> [Your task]
How many lines of the records hold the string "left"? Reply with the number alone.

--

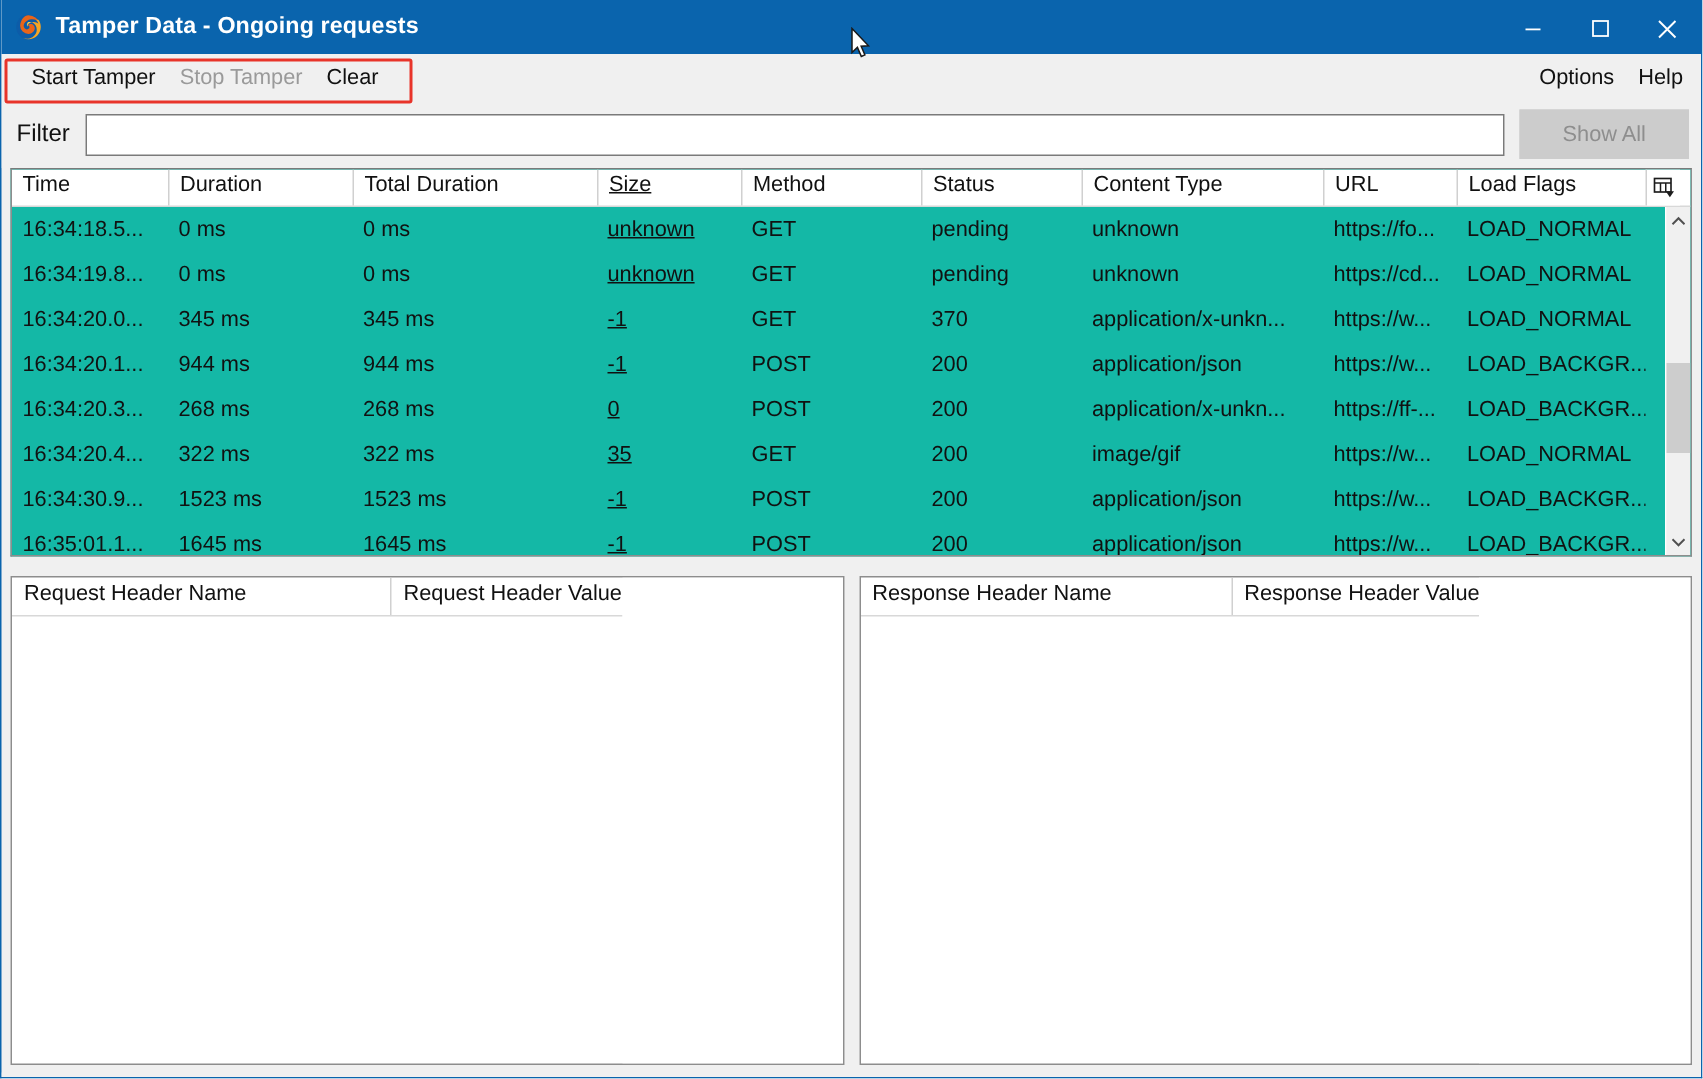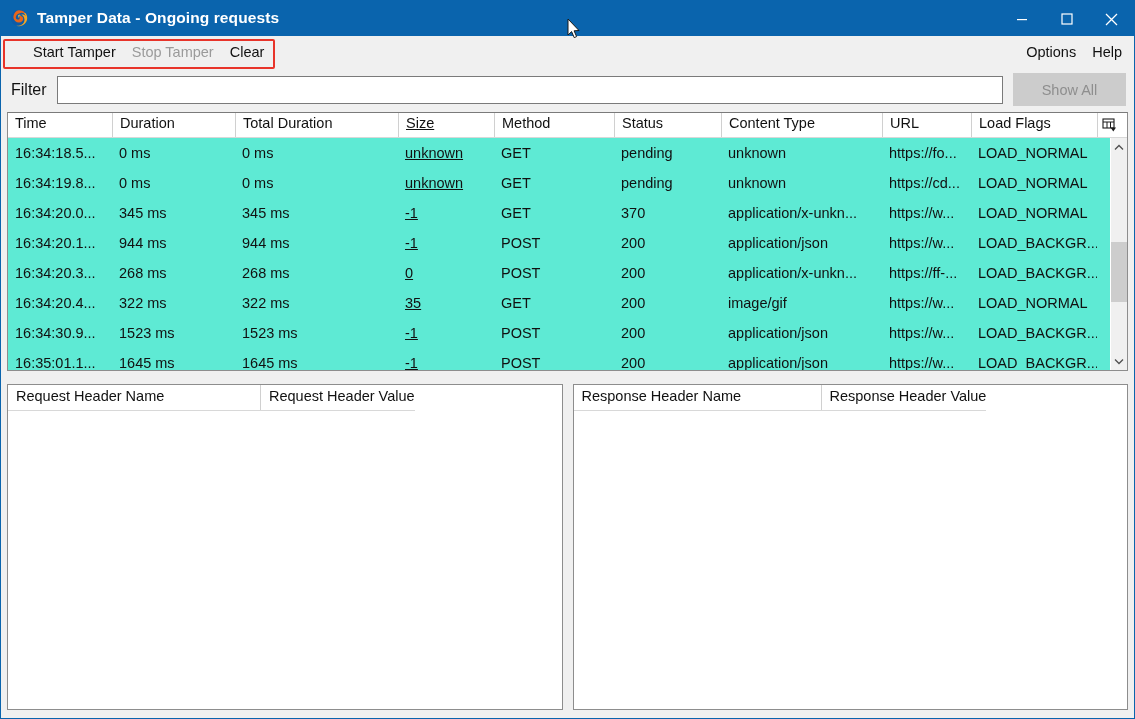--- a/index.html
+++ b/index.html
@@ -67,21 +67,21 @@
     z-index: 60;
   }
 
   
   .menubar {
     position: relative;
     height: 31px;
     background: #f0f0f0;
     display: flex;
     align-items: center;
-    padding-left: 24px;
+    padding-left: 12px;
     user-select: none;
   }
   .menu-item {
     font-size: 14.5px;
     color: #111111;
     padding: 3px 8px;
     white-space: nowrap;
     cursor: default;
   }
   .menu-item.disabled { color: #9a9a9a; }
@@ -138,21 +138,21 @@
     font-family: "Liberation Sans", sans-serif;
     font-size: 14.5px;
     cursor: default;
   }
 
   
   .table-wrap {
     position: relative;
     margin: 0 6px;
     height: 259px;
-    background: #5eead4;
+    background: #14b8a6;
     border: 1px solid #8d8d8d;
     border-top: 1px solid #7a7a7a;
     overflow: hidden;
     display: flex;
     flex-direction: column;
   }
   .tbl-head {
     position: relative;
     display: flex;
     height: 25px;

--

> [Your solution]
2